Namun ketika rasa lidah ini semakin tak terkendali maka ketidak-disiplinan untuk mengkonsumsi makanan sehat semakin menjadi-jadi. Nah, hasilnya? Kandungan kolesterol total, trigliseride, dan asam urat di atas ambang normal. Flak berat terdapat di empat saluran berkadar 100%. Maka  jatuhlah vonis dokter kepada saya  berupa eksekusi segera operasi jantung pintas koroner. Saya tak berdaya untuk naik “banding” atau “kasasi” minta dibebaskan dari operasi. Mohon ampun pun tidak bisa. Tak ada lagi peluang “peninjauan kembali” diagnosis. Setelah merenung mendalam sambil memohon petunjuk Allah dan dukungan keluarga, akhirnya saya siap menghadapinya.

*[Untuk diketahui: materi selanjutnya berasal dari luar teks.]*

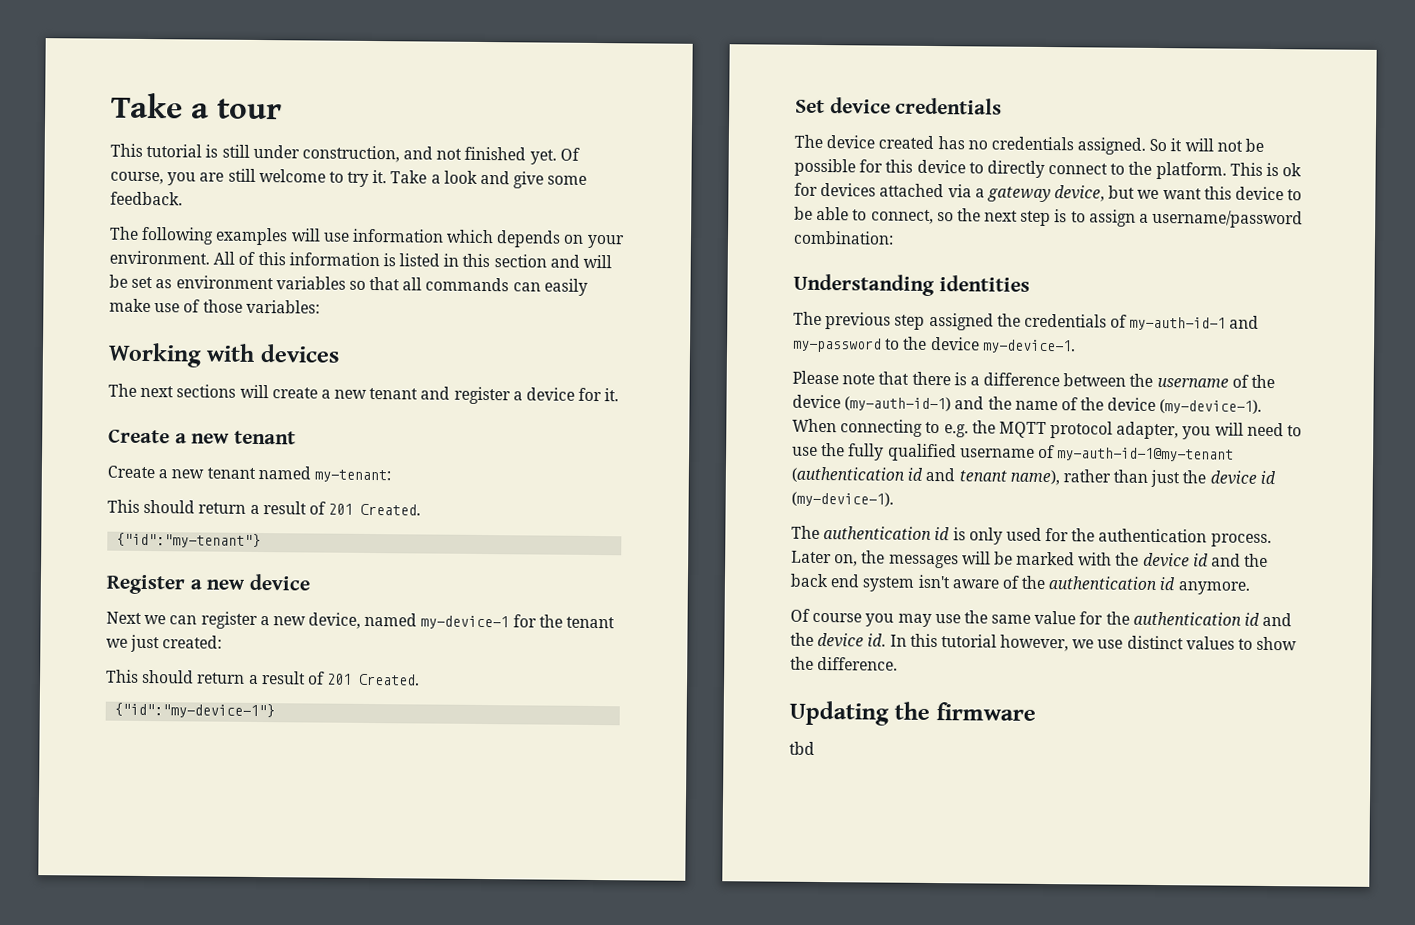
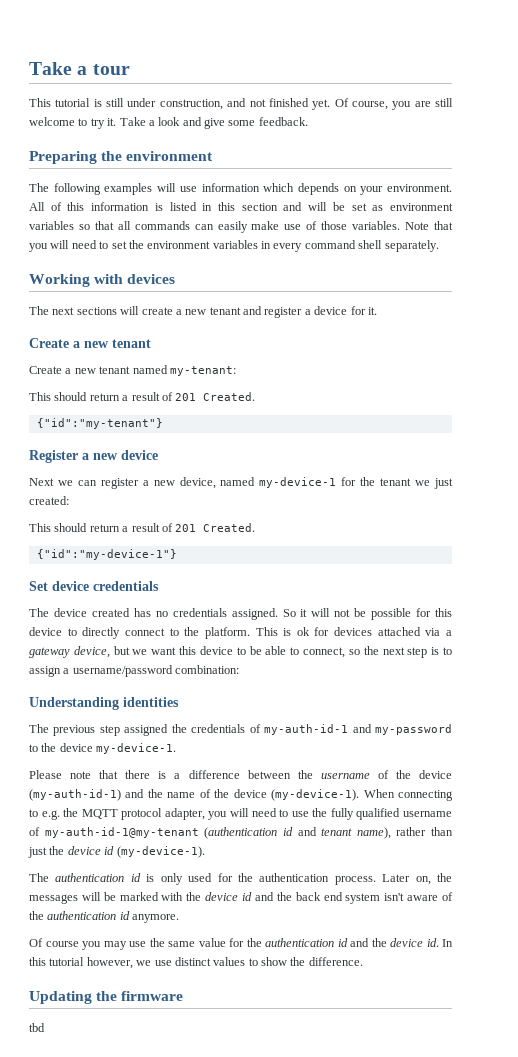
+ Preparing the environment
- All of this information is listed in this section and will be set as environment variables so that all commands can easily make use of those variables:
+ All of this information is listed in this section and will be set as environment variables so that all commands can easily make use of those variables. Note that you will need to set the environment variables in every command shell separately.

          Sudah lebih  dari tiga tahun ini saya kembali untuk lebih ‘sopan’ dalam hal makanan. Dan makanlah makanan yang halal lagi baik dari apa yang Allah telah rezekikan kepadamu, dan bertakwalah kepada Allah yang kamu beriman kepada-Nya. (al-Maa’idah; 88). Makanan berkadar lemak tinggi,  sudah jarang disentuh. Kecuali di awal bulan Syawal (suasana lebaran) tetapi dengan sangat terkontrol. Sebaliknya buah-buahan segar selalu menjadi santapan sehari-hari. Air minum dari rebusan daun salam dan tanaman putri malu, menjadi langganan tetap minuman saya tiap hari. Olahraga jalan kaki sejauh 1,5 kilometer dilakukan secara teratur, dua kali dalam seminggu. Itu dilakukan di halaman rumah saya yang relatif cukup  luas.

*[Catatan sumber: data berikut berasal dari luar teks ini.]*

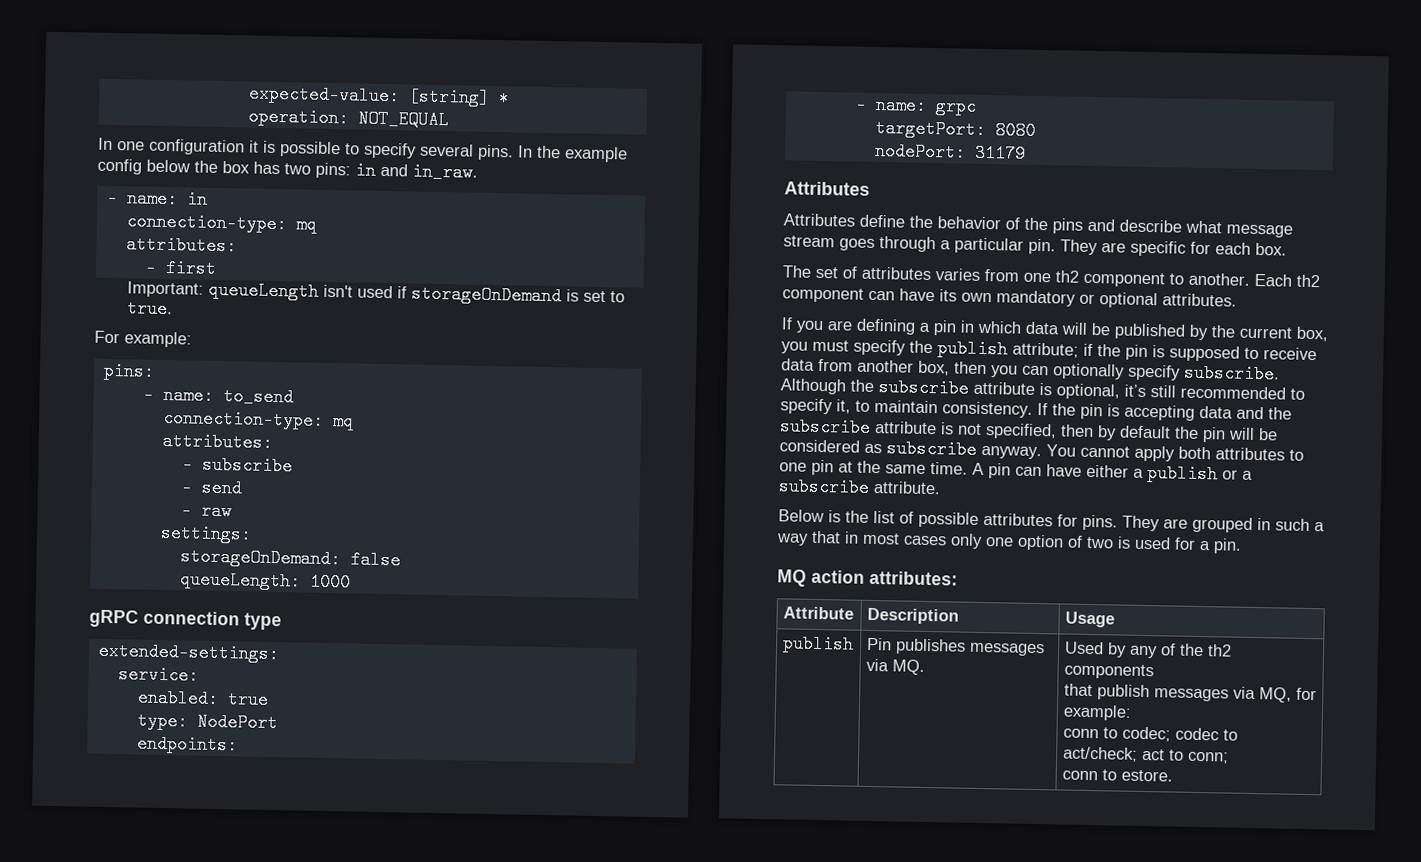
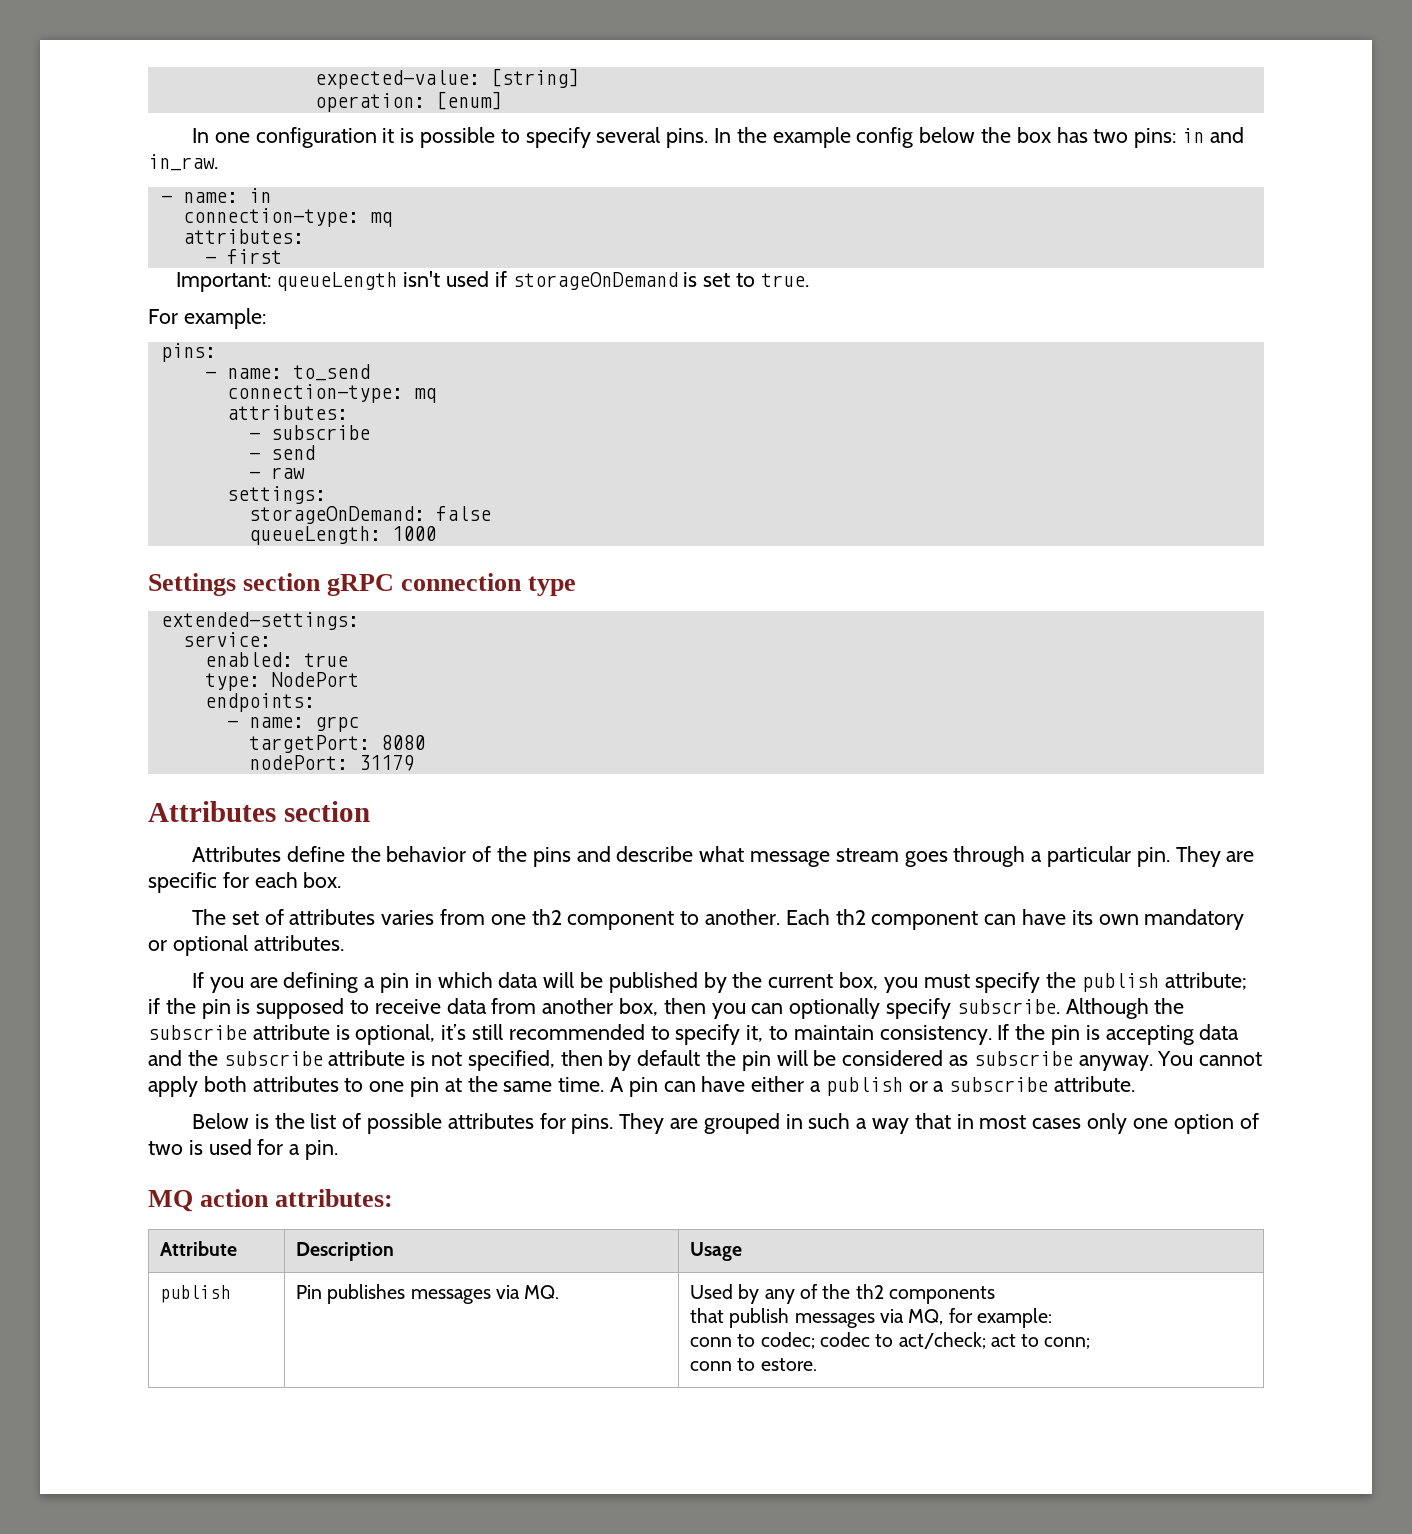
- expected-value: [string] *
+ expected-value: [string]
- operation: NOT_EQUAL
+ operation: [enum]
- gRPC connection type
+ Settings section gRPC connection type
  nodePort: 31179
- Attributes
+ Attributes section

         Obat triatec dan norvask serta aspilet, harus saya telan masing-masing sebutir tiap hari; seumur hidup.Manfaatnya untuk menjaga tensi dan kelancaran aliran darah dalam batas normal. Dukungan suplemen makanan; multi vitamin-mineral nutrilite, dan salmon omega-9, telah membantu fisik saya terasa fit. Di dalam dompet saya selalu tersimpan obat cedocard yang baru digunakan (di bawah lidah) kalau saya tiba-tiba merasa sesak napas. Ini pertolongan pertama untuk melancarkan aliran darah. Insya Allah semua itu saya lakukan demi memelihara organ tubuh titipan-Nya. Alhamdulillah, kemudian setelah tiga bulan operasi, demi syiar, saya  menyelesaikan tulisan yang berisi ulasan tentang jantung dan kronologis jalannya operasi. Dan diterbitkan dalam bentuk buku populer berjudul “Jantungku Harapanku”.